● Available records:
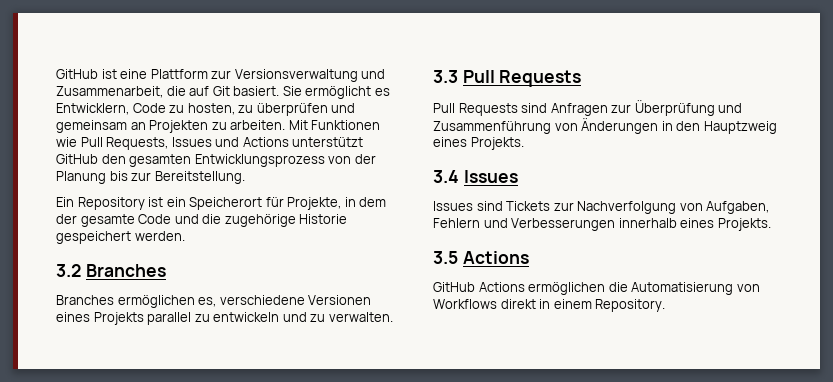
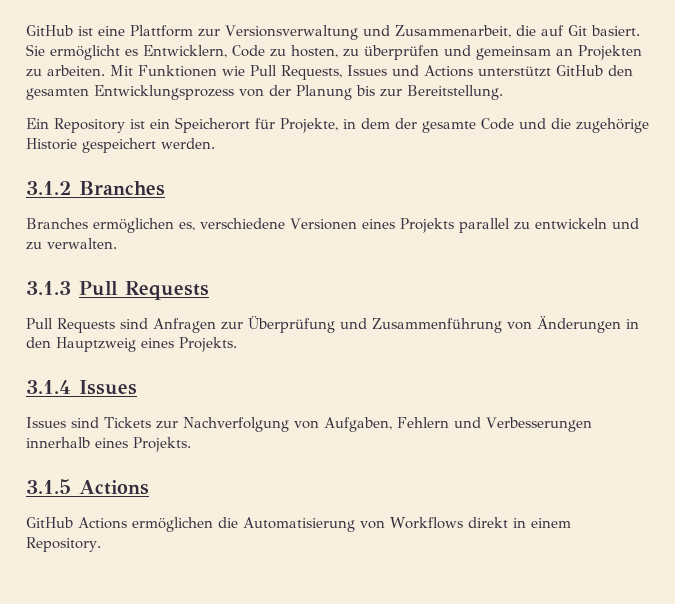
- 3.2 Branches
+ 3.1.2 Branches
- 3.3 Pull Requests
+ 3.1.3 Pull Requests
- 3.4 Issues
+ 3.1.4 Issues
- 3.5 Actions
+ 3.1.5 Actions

● Task statement: Your answer should be the lines from the one containing "- 3.3 Pull Requests" through the last line of the records, repeated exactly and with nothing added.

● Solved problem:
- 3.3 Pull Requests
+ 3.1.3 Pull Requests
- 3.4 Issues
+ 3.1.4 Issues
- 3.5 Actions
+ 3.1.5 Actions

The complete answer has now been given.